- [WORK INSTRUCTIONS]
Print out the data precisely as it appears here, with no pictures.

- [ENTRIES SHOWN]

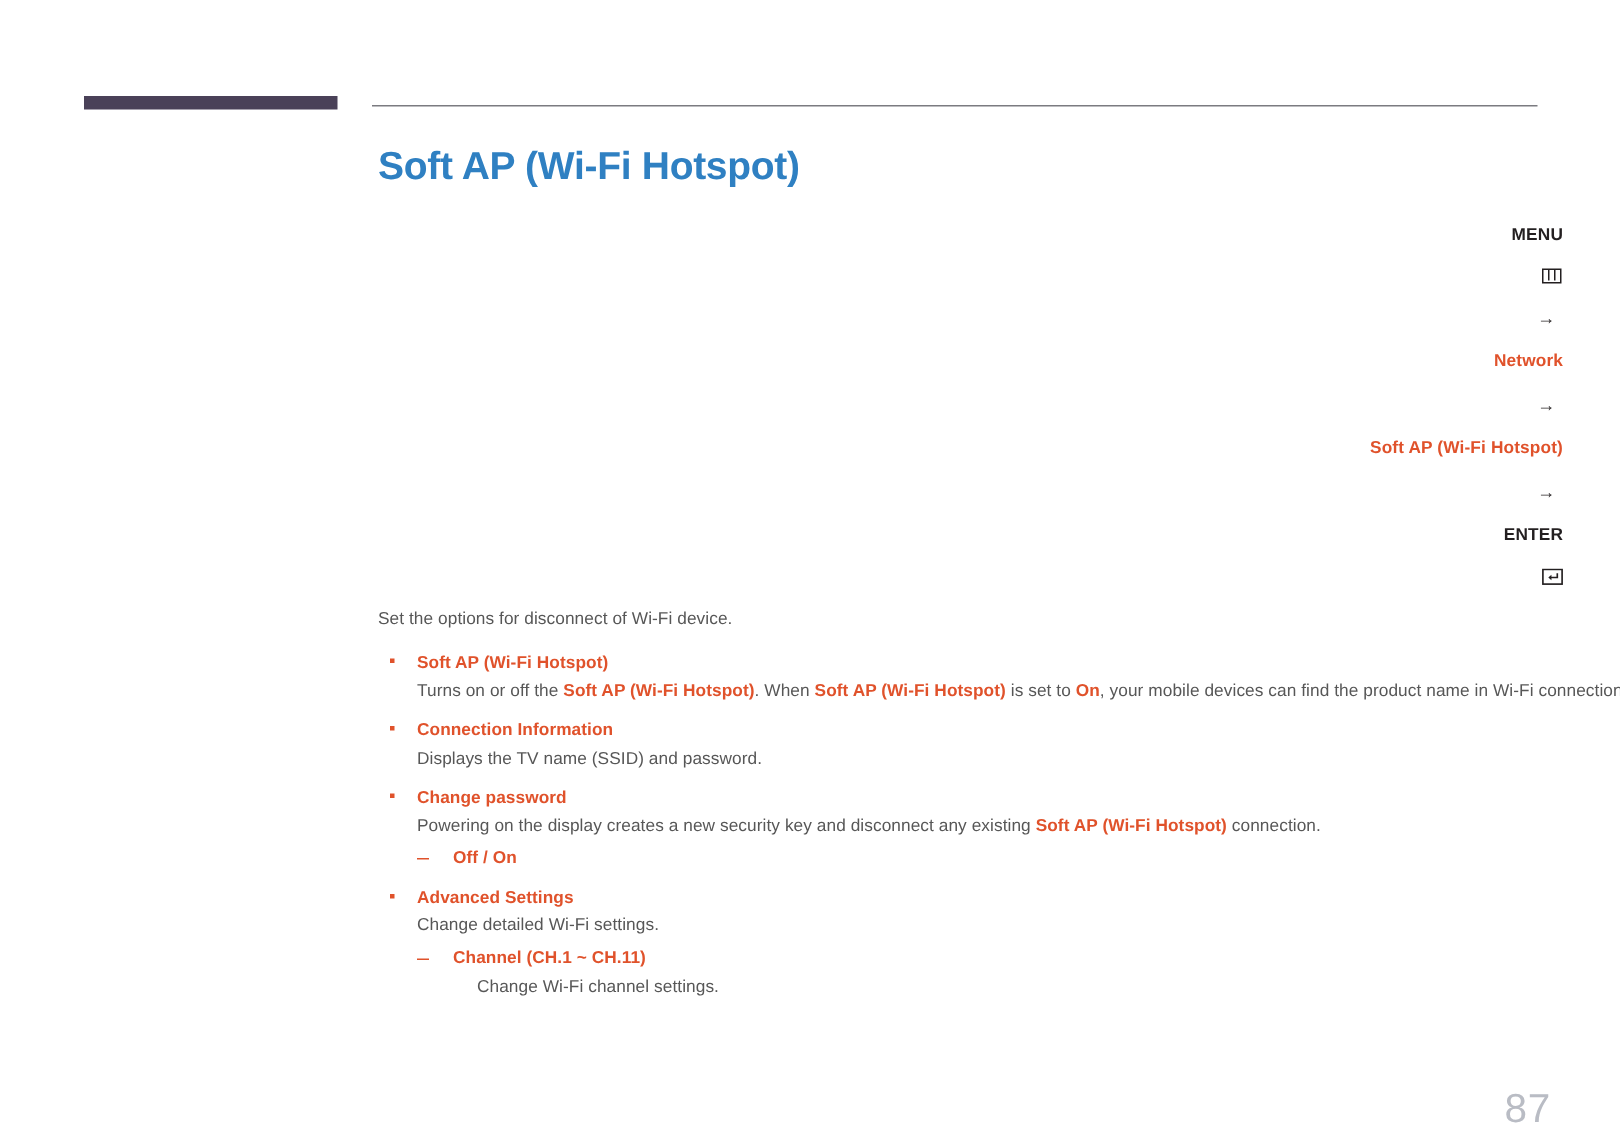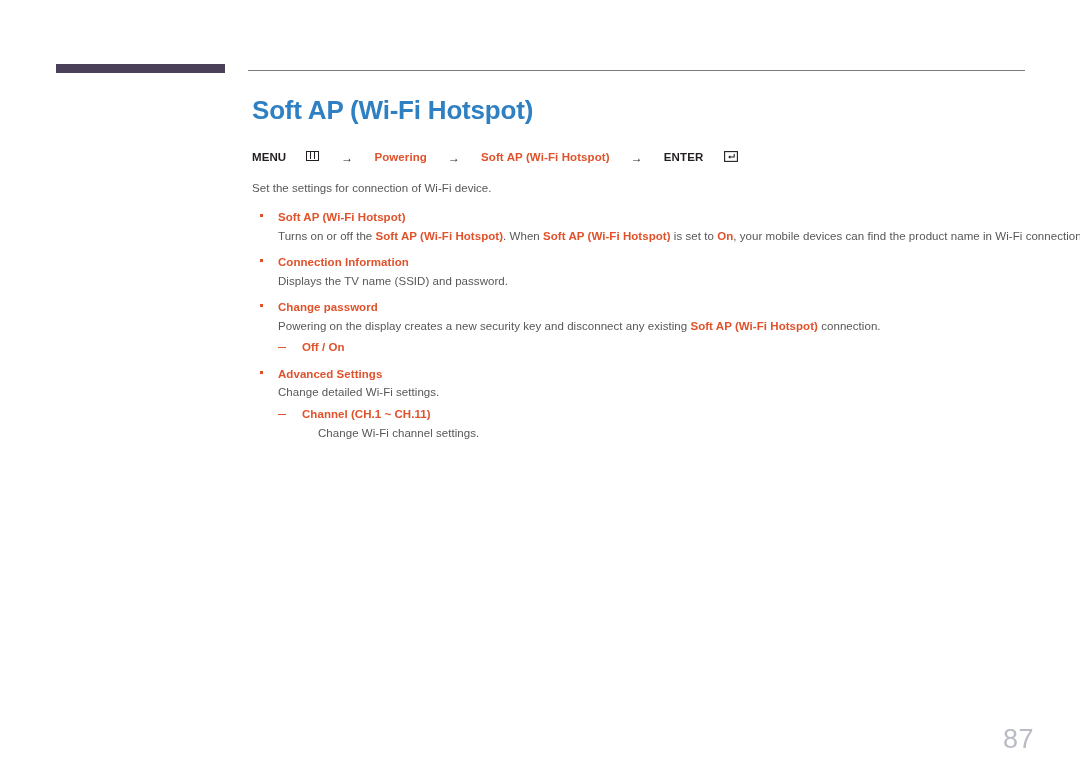--- a/index.html
+++ b/index.html
@@ -61,8 +61,9 @@
     margin: 0 0 14px 0;
     white-space: nowrap;
     display: flex;
-    align-items: flex-start;
+    align-items: flex-end;
     gap: 16px;
+    flex-direction: column;
   }
   .menu-path .seg { display: inline-block; }
   .menu-path .accent { color: #e0522b; }

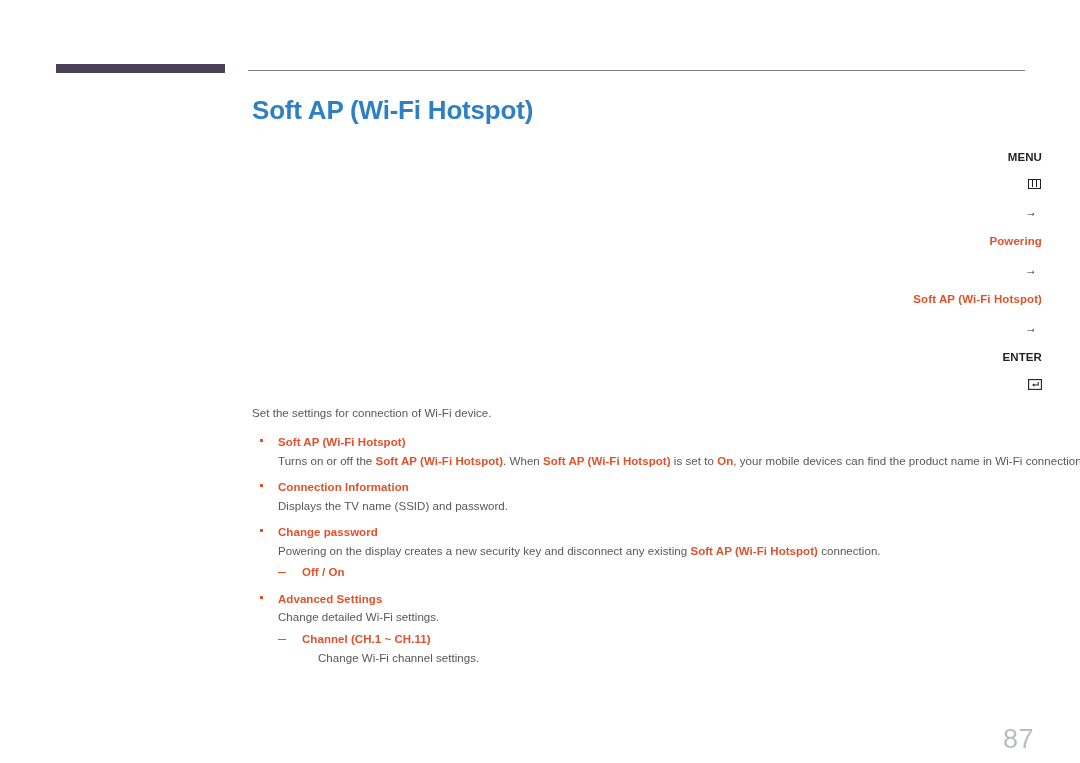--- a/index.html
+++ b/index.html
@@ -222,7 +222,7 @@
     <span class="seg">MENU</span>
     <span class="icon-menu"></span>
     <span class="arrow">→</span>
-    <span class="seg accent">Powering</span>
+    <span class="seg accent">Network</span>
     <span class="arrow">→</span>
     <span class="seg accent">Soft AP (Wi-Fi Hotspot)</span>
     <span class="arrow">→</span>

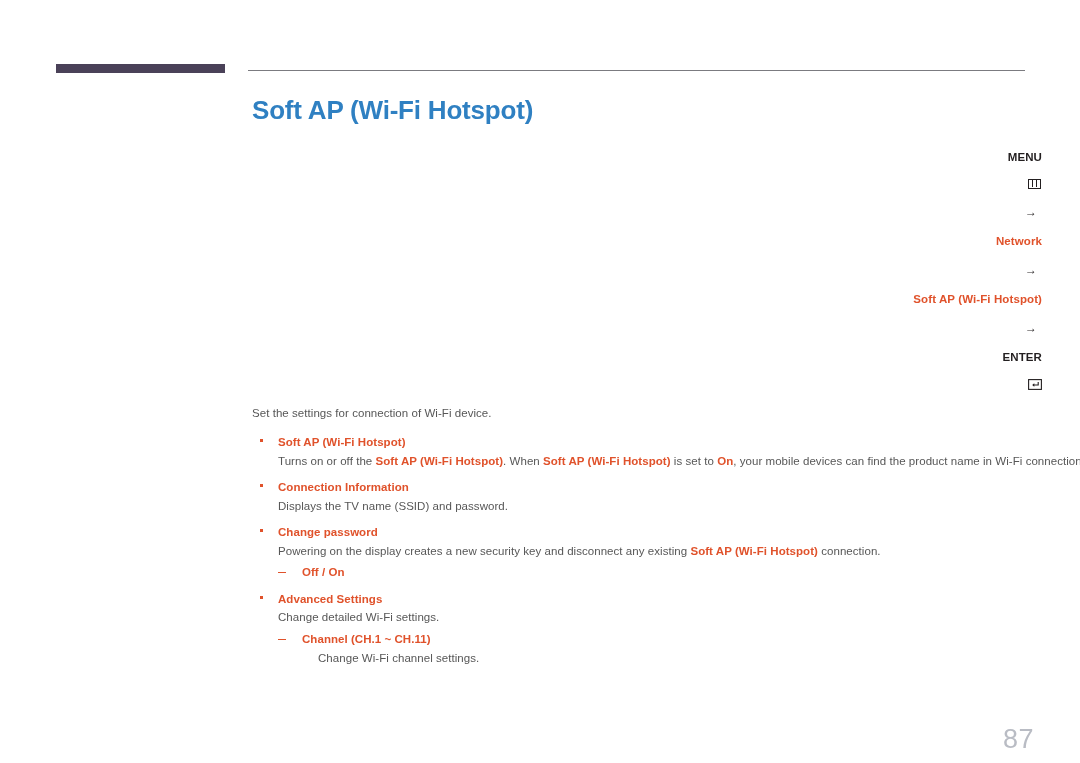--- a/index.html
+++ b/index.html
@@ -237,7 +237,7 @@
   </div>
 
   <div class="intro-block">
-    <p class="para">Set the settings for connection of Wi-Fi device.</p>
+    <p class="para">Set the options for disconnect of Wi-Fi device.</p>
   </div>
 
   <ul class="bullets" id="options-list">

- [TASK SOLUTION]
--- a/index.html
+++ b/index.html
@@ -61,8 +61,9 @@
     margin: 0 0 14px 0;
     white-space: nowrap;
     display: flex;
-    align-items: flex-start;
+    align-items: flex-end;
     gap: 16px;
+    flex-direction: column;
   }
   .menu-path .seg { display: inline-block; }
   .menu-path .accent { color: #e0522b; }

--- a/index.html
+++ b/index.html
@@ -222,7 +222,7 @@
     <span class="seg">MENU</span>
     <span class="icon-menu"></span>
     <span class="arrow">→</span>
-    <span class="seg accent">Powering</span>
+    <span class="seg accent">Network</span>
     <span class="arrow">→</span>
     <span class="seg accent">Soft AP (Wi-Fi Hotspot)</span>
     <span class="arrow">→</span>

--- a/index.html
+++ b/index.html
@@ -237,7 +237,7 @@
   </div>
 
   <div class="intro-block">
-    <p class="para">Set the settings for connection of Wi-Fi device.</p>
+    <p class="para">Set the options for disconnect of Wi-Fi device.</p>
   </div>
 
   <ul class="bullets" id="options-list">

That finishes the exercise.